Delphine posed just a bit of a mystery.
One just out of reach, one that Shay wasn't sure how to approach or if it was an enigma that could be approached. Maddeningly, Shay wasn't even sure what about Delphine had captured her attention in the first place.
It was a question Shay tried not to pursue too hard.
Unfortunately, to someone like Shay, that just made the whole picture far more alluring.
Maybe it wasn't her greatest trait at all times, but Shay had a need to know things about people. And there seemed something worth knowing about Delphine Cormier.
But Shay refrained from inquiring.
It was, in its way, a self-defense mechanism, just as spending time with Delphine was supposed to unveil a personality too diametrically opposed to Shay's for them to be companionable, much less compatible, and demonstrate that any casual period of time they passed together would be brittle and strained, not asking questions meant Shay couldn't get to know Delphine too well, couldn't fall into the trap of inciting and investing her curiosity.
That didn't mean that Delphine couldn't volunteer information.
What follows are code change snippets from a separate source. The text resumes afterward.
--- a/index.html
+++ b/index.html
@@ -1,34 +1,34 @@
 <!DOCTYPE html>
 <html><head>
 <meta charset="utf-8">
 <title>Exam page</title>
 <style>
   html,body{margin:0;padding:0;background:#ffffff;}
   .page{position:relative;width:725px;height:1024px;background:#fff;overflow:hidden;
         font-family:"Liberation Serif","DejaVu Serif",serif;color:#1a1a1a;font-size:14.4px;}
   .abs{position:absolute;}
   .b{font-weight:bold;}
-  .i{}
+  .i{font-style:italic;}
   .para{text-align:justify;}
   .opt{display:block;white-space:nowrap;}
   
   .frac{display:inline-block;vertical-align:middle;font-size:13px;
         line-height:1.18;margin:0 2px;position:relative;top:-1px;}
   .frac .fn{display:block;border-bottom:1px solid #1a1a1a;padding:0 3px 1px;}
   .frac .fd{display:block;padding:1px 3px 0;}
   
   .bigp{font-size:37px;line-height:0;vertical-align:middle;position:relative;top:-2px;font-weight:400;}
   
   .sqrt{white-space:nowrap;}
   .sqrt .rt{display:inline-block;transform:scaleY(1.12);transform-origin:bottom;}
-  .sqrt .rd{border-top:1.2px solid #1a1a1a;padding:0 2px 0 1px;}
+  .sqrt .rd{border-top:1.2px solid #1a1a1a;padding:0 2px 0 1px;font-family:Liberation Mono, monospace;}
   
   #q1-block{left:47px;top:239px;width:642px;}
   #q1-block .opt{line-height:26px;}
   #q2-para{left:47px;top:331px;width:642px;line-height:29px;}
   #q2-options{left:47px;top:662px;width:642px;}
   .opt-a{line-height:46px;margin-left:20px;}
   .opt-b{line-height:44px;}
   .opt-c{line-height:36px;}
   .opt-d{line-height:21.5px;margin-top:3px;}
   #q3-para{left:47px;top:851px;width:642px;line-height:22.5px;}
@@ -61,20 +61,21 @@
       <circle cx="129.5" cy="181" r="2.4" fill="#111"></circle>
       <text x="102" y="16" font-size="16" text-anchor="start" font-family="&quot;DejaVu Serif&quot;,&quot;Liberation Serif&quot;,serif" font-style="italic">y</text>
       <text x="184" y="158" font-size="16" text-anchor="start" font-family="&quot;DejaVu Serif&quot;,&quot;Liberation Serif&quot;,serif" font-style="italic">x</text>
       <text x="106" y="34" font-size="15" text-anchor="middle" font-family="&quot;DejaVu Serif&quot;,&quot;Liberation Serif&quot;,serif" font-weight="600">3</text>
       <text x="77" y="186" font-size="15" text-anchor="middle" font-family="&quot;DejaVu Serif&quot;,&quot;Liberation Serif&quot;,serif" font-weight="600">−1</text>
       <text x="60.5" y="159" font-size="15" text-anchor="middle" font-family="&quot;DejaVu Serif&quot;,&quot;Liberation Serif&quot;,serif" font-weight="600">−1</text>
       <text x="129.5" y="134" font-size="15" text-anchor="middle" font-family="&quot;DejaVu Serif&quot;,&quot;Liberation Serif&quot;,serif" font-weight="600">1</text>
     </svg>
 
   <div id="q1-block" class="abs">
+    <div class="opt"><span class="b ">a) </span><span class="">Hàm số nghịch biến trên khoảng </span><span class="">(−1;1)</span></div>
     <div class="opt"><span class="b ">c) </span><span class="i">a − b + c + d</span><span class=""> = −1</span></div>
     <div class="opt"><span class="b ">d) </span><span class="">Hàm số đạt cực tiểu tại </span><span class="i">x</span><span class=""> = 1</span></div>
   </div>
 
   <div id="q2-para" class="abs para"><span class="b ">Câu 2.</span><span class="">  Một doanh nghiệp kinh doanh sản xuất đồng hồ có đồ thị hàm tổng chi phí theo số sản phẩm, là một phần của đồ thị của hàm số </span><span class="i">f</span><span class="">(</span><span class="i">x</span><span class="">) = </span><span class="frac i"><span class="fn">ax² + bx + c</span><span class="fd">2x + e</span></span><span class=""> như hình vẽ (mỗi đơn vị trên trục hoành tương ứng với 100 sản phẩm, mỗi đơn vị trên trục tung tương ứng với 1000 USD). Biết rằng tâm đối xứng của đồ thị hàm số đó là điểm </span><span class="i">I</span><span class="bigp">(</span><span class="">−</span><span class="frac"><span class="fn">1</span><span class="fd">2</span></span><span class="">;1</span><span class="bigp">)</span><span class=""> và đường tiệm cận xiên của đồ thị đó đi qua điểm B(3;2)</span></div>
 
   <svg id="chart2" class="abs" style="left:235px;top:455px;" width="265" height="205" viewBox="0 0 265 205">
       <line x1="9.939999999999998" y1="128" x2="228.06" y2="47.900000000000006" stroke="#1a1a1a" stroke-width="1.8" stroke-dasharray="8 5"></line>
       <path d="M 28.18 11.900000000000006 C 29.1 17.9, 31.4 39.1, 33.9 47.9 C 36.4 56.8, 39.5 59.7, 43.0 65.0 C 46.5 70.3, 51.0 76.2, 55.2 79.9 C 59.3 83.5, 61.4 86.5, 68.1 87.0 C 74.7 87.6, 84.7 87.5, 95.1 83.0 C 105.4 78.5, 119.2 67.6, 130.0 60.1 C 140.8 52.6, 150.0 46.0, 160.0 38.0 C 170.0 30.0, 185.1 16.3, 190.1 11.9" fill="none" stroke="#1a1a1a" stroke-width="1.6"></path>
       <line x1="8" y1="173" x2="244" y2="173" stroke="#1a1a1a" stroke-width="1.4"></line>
And opinions. And lectures. And generally fill in the broad strokes that had comprised Shay's impression of her with color and shading and hints of shadows.
It didn't stop Delphine asking questions of her.
Another pesky thing about a crush was how it repetitively bent reality through a series of refractions and reflections that circled around and compounded atop one another, where beneath the surface of constant doubt--Delphine only wanted to get to know Shay in the way that acquaintances were curious to learn about burgeoning friends--there lurked and reared a ray of senseless hope: Maybe there was more than just innocent platonic curiosity in Delphine's interest.
Dangerous thoughts. Exhausting, if she let them run through their endless iterations. Futile, because--
Well. Straight girl.
Shay thought about this whenever she fired up the Sapphire app on her phone and gave the faces that cycled through a cursory scan. She thought about how she had a whole network of queer women at her fingertip--swipe left, swipe right--and she was stuck on the straight woman who liked to grab drinks on Friday because--
Not because of Shay, specifically.
"Hey."
Shay nearly fell out of her chair at the intrusion of a voice so close to her ear. Twisting around, she found Delphine standing by her chair, smiling in a way that struggled between apologetic uncertainty and wholesale amusement.
"Jeez, Delphine," Shay uttered on a thin exhalation.
"Hey. I thought it was you," Delphine said, smile easing into cheery pleasure. "I wasn't sure because this cafe is a bit far from your office. Are you not working today?"
Shay took a few steadying breaths, easing her galloping heart into a steadier trot of a pulse. "My afternoon cleared up." She fixed Delphine with her own questioning look. "What are you doing around here?"
"There's a doctor at a nearby hospital who is conducting clinical trials that we thought might bear some interest for us. I just finished consulting him and thought I would get some coffee before returning to the office." She lifted the besleeved paper cup she clutched in one hand as corroborating evidence. "I was leaving when I noticed you."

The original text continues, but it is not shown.